Amber Vinson travelled from Cleveland, Ohio, to Dallas, Texas, on a commercial plane on 13 October after telling authorities she had a slight fever.

CDC spokesman David Daigle said Ms Vinson reported a temperature of 99.5 degrees (37.5C), which is below their threshold. She did not have any other symptoms at the time.

Nina Pham, the first health worker to contract Ebola in the US after also caring for Mr Duncan, tested positive for the virus on Sunday after what authorities say was a “breach in protocol”.

CDC director Dr Tom Frieden, who cited the breach in protocol, said some of the nurses at the hospital inadvertently violated the CDC guidelines by wearing too much protective gear.

He told reporters: "These are good, dedicated people who worried about themselves and their families and they were trying to protect themselves better, but in fact by putting on more layers of gloves or other protective clothing, it becomes much harder to put them on, it becomes much harder to take them off.

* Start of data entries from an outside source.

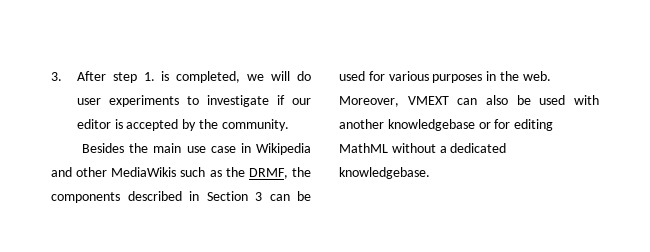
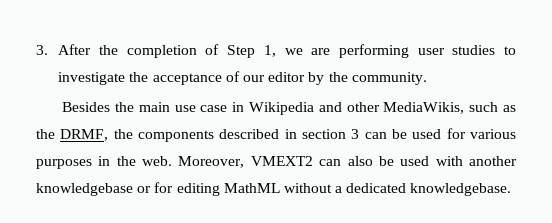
[112,71,311,83] [76,95,311,107] [76,119,179,131] step 1. is completed, we will do user experiments to investigate if our editor is accepted -> [99,44,516,58] [58,71,306,85] the completion of Step 1, we are performing user studies to investigate the acceptance of our editor
[111,167,177,177] MediaWikis -> [383,102,465,114] MediaWikis,
[206,191,248,201] Section -> [302,129,346,139] section
[407,96,449,105] VMEXT -> [250,156,313,166] VMEXT2

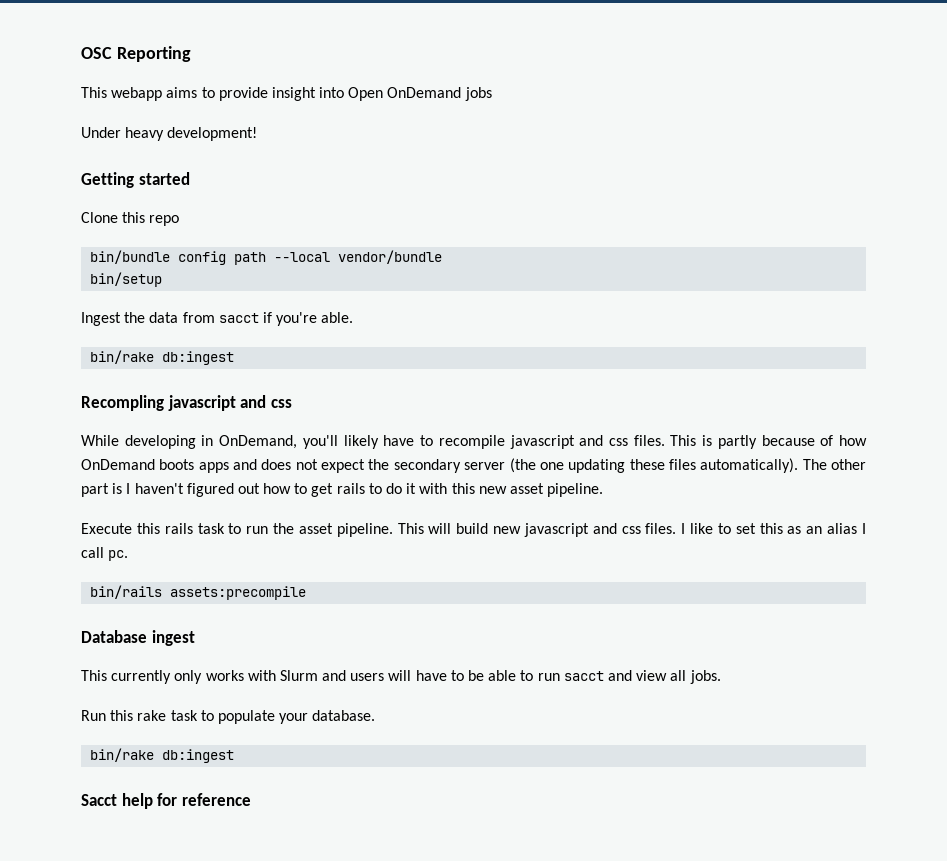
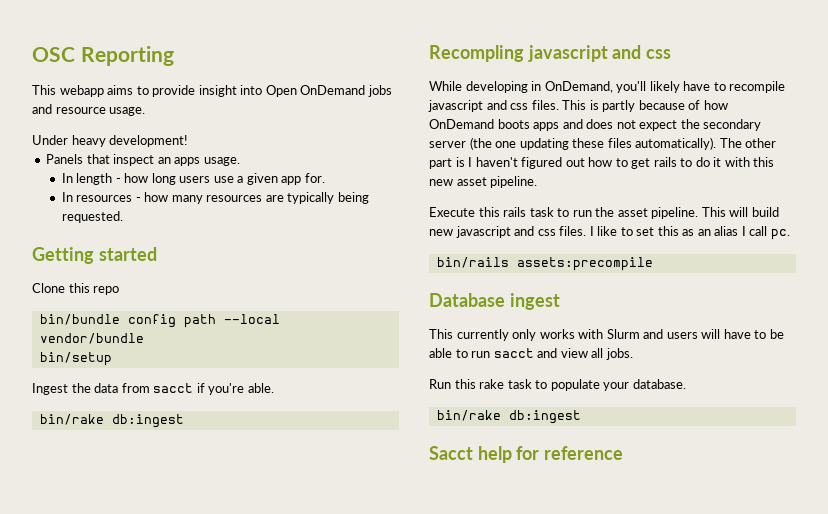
(492, 94) none -> [32,104,146,116] and resource usage.
(258, 134) none -> [46,154,240,166] [61,173,325,185] [61,192,369,204] [61,211,123,223] // Panels that inspect an apps usage. // In length - how long users use a given app for. // In resources - how many resources are typically being requested.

“And the risk of contamination during the process of taking these gloves off gets much higher.”

The revelation comes after nurses at the hospital released a statement claiming they were forced to work without proper protective gear when treating Mr Duncan, with hazardous waste “piled up to the ceiling” in one room.

Ms Vinson is being treated at Emory University Hospital in Atlanta, which has a specialist unit where two Americans were treated for Ebola and recovered.

Mr Duncan, who travelled to the US from Liberia, originally was sent home when he went to the Dallas hospital's emergency room only to return much sicker two days later. He died of Ebola on 8 October.

More than 70 other health workers involved in Mr Duncan's care are being monitored.